The HPC cluster at UITS serves as the catalyst for research in computationally intensive disciplines, in alignment with the university’s ambitious initiatives – UConn Technology Park, Next Generation Connecticut, and Bioscience Connecticut. The cluster has over 6,000 CPU cores, a one petabyte parallel file system (GPFS), and an Infiniband interconnect.

Duties and Responsibilities

• Install, configure, and maintain Linux operating systems (RHEL v6/v7).
• Perform operating system upgrades, patching, troubleshooting, performance tuning.
• Manage the lifecycle of Linux-based scientific applications, including compiling from source and troubleshooting.
• Manage the HPC scheduling software layer (SLURM) and related tools.
• Installation and management of configuration, monitoring, and notification tools.
• Administration of an Infiniband fabric and basic Ethernet network administration.
• Hardware maintenance and troubleshooting
• Interact with university researchers on various topics, including the use of existing services, service policies, and research requirements.
• Provide excellent technical support and training to a diverse user base.
• Create and maintain clear and effective technical documentation.
• Interact with vendors, assessing products and making purchasing recommendations.
• May supervise students or employees.
• Performs related duties as required.

Appointment Terms

This is a full-time, permanent position. The University offers a competitive salary, outstanding benefits, including employee and dependent tuition waivers at UConn, and a highly desirable work environment. Salary and level will be commensurate with the successful candidate's background and experience.

To Apply

Please apply online at, Staff Positions. Interested candidates should submit a letter of application and resume that demonstrate how you meet the minimum qualifications and any preferred qualifications you may have for this position, and a list of contact information, including phone numbers for three professional references. Reference search # 2018042. Screening will begin immediately.

This job posting is scheduled to be removed at 11:59 p.m.
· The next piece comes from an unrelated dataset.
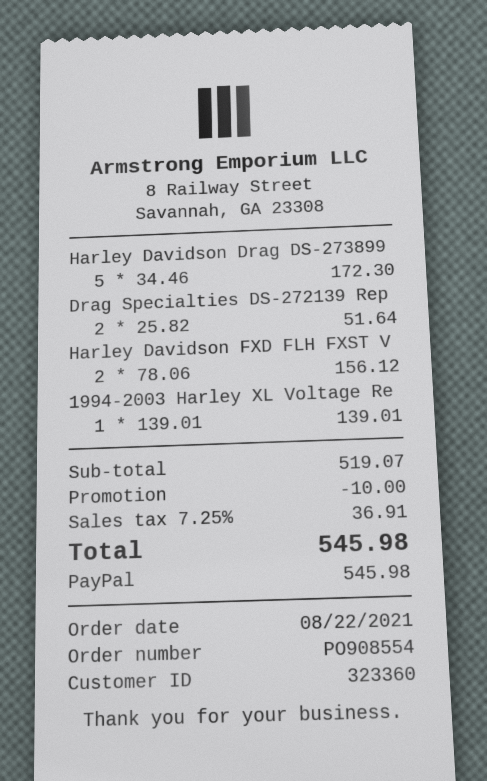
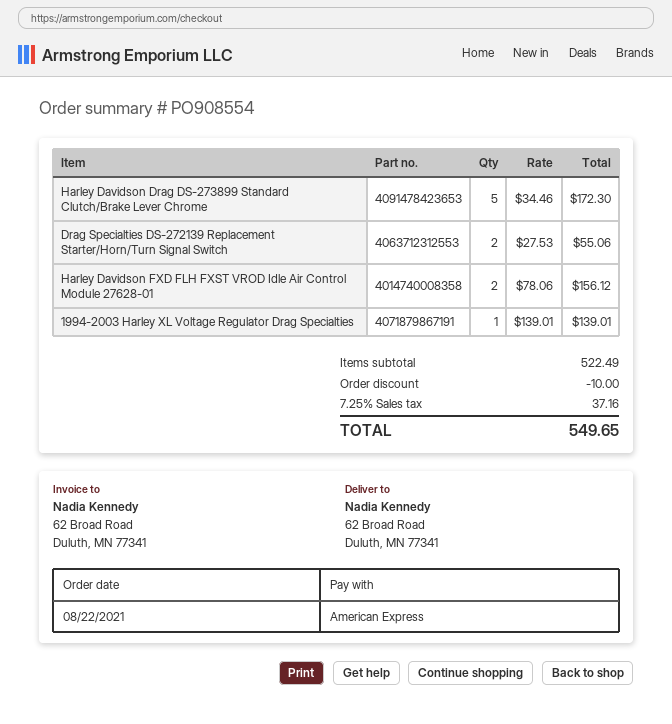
payment method: PayPal -> American Express
Drag Specialties DS-272139 Rep: 2 x 25.82 = 51.64 -> 2 x 27.53 = 55.06
subtotal: 519.07 -> 522.49
tax: 7.25% = 36.91 -> 7.25% = 37.16
total: 545.98 -> 549.65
Eastern time on September 24, 2017.

1. 2 or more years of experience in the hands-on management and troubleshooting of Linux systems (RHEL, CentOS, etc.). 2. Demonstrated experience in software installation, compilation (GCC, Intel ICS, etc.), and troubleshooting in a Linux environment. 3. Demonstrated experience using scripting/programming (Bash, Python, etc.) in support of systems operations. 4. Demonstrated commitment to providing excellent technical support to a diverse user base. 5. Good organizational skills and attention to detail along with good written and oral communications. 6. The ability to work with minimal supervision. 7. The ability to work effectively with staff and users at all levels, vendors and other technical staff and as a member of a team. 8. Demonstrated ability to meet deadlines and work under pressure. 9. Demonstrated ability to lead projects. Preferred Qualifications 1. Experience installing and troubleshooting enterprise hardware platforms, such as servers and storage. 2. Experience with HPC infrastructure components such as job schedulers (SLURM, LSF, etc.), environment management (Modules, Lmod, etc.). 3. Experience managing large-scale data storage systems, preferably parallel file systems such as GPFS, Lustre, etc. 4. Experience in systems automation (DevOps) using tools such as Ansible, Puppet, Chef, etc. 5. Maintenance and troubleshooting of an Infiniband fabric. 6. Certifications relevant to this position.
1. Bachelor’s degree in Computer Science, Computer Engineering, or closely related field; or equivalent combination of training and experience and 2 or more years’ experience in a large scale computing environment.
The University of Connecticut has been named the top public university in New England for over a decade and is ranked among the top public universities in the nation. The University of Connecticut is also a Carnegie Foundation Research University, a prestigious honor shared by only the nation's top higher education institutions.